Data under study:
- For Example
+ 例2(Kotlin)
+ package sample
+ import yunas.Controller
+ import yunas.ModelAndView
==
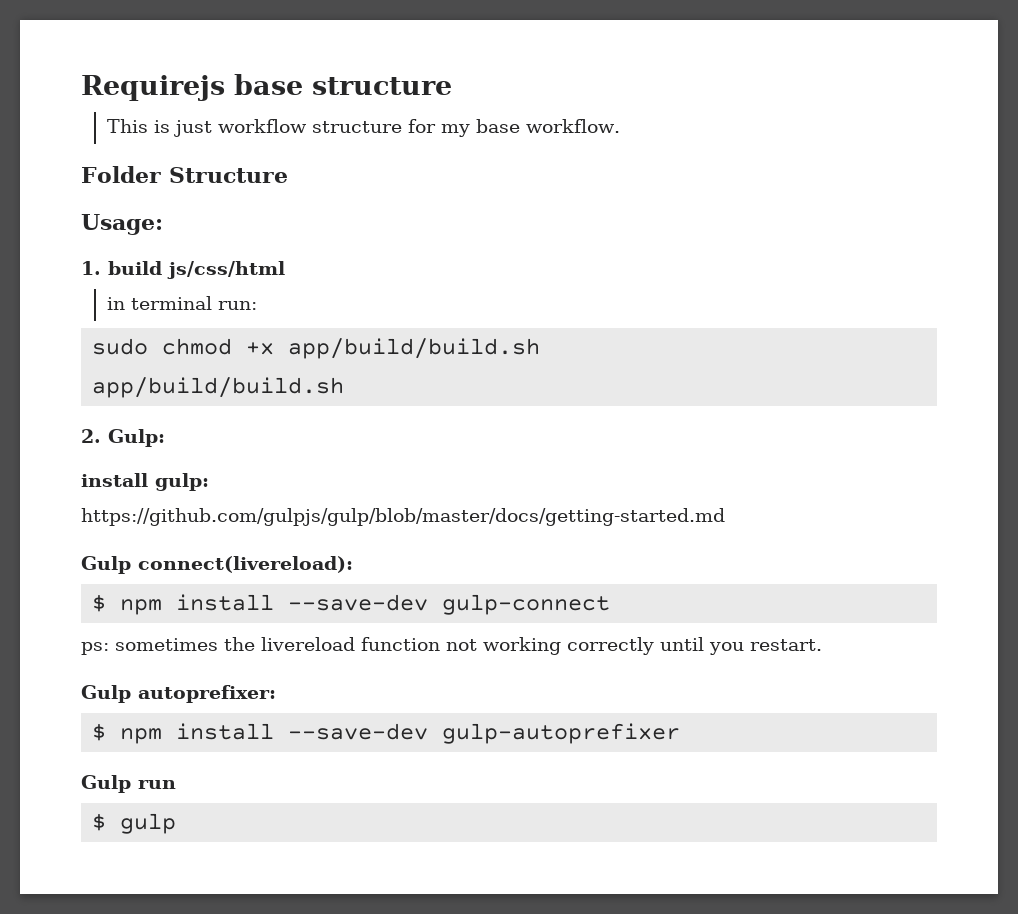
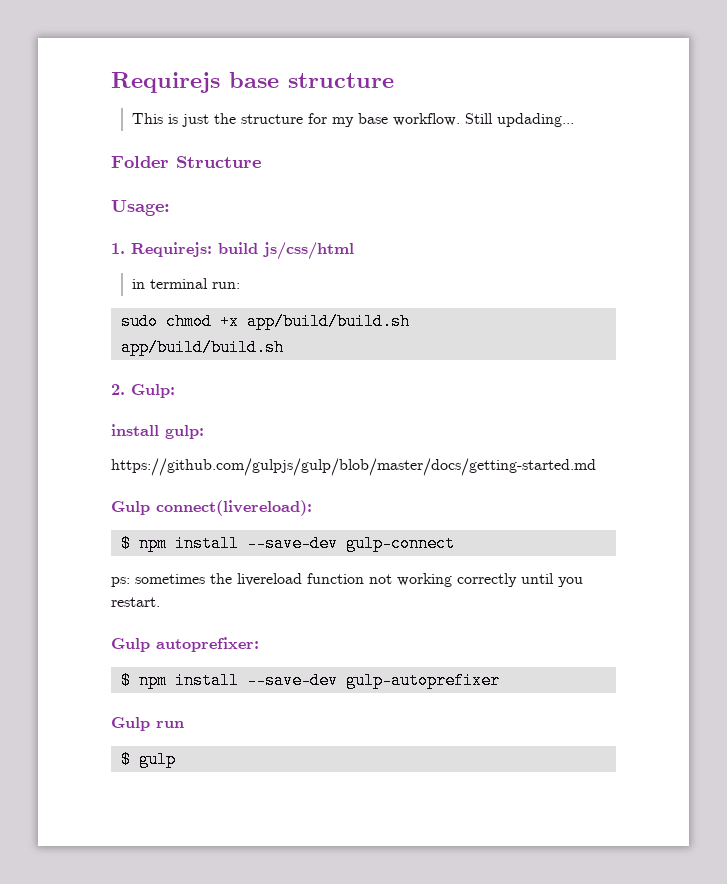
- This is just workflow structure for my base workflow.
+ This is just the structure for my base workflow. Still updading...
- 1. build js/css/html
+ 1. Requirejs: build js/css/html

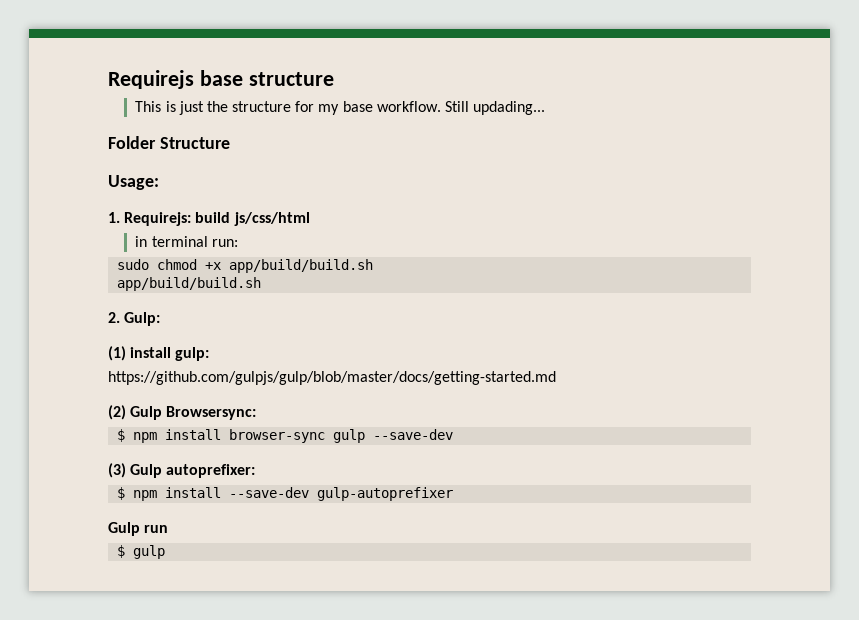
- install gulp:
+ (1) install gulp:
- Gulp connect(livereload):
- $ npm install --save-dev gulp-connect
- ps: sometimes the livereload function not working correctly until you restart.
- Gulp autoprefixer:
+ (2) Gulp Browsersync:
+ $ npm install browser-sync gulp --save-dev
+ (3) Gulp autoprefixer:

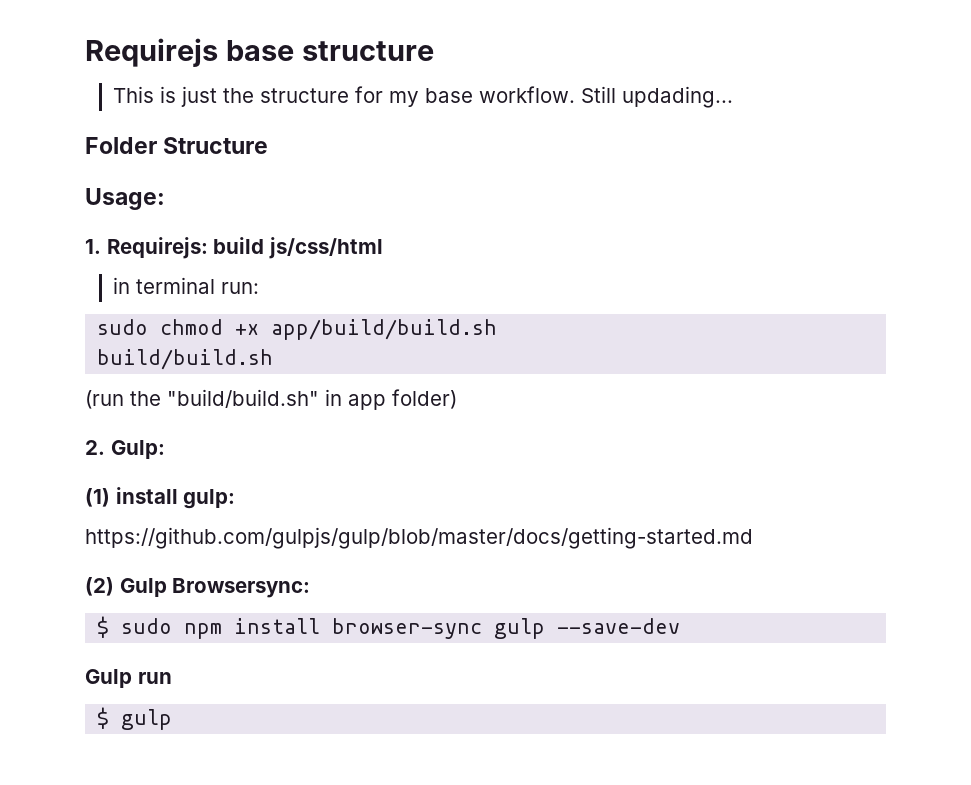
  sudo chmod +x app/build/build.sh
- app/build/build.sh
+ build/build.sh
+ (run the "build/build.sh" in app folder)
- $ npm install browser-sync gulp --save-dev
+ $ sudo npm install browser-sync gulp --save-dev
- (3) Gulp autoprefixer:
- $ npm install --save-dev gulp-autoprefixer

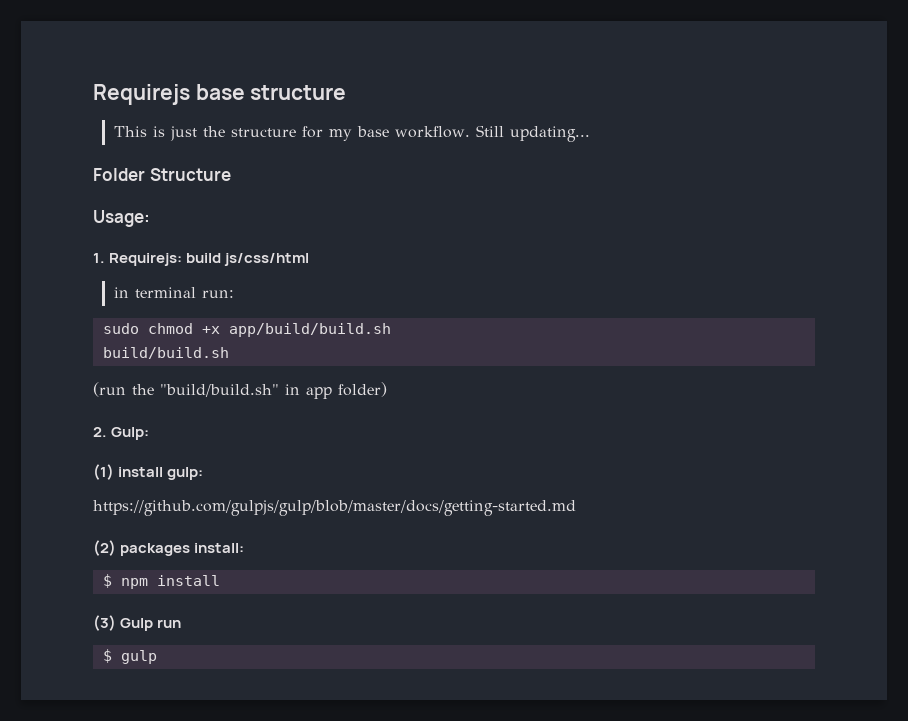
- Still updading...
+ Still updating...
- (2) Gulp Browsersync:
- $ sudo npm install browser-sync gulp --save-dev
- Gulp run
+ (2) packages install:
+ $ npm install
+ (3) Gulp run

Description of the task:
From the line holding "in app folder)" to the line holding "(3) Gulp run", both included, retype the entries above exactly and drop the pictures.

Problem solution:
+ (run the "build/build.sh" in app folder)
- $ npm install browser-sync gulp --save-dev
+ $ sudo npm install browser-sync gulp --save-dev
- (3) Gulp autoprefixer:
- $ npm install --save-dev gulp-autoprefixer

- Still updading...
+ Still updating...
- (2) Gulp Browsersync:
- $ sudo npm install browser-sync gulp --save-dev
- Gulp run
+ (2) packages install:
+ $ npm install
+ (3) Gulp run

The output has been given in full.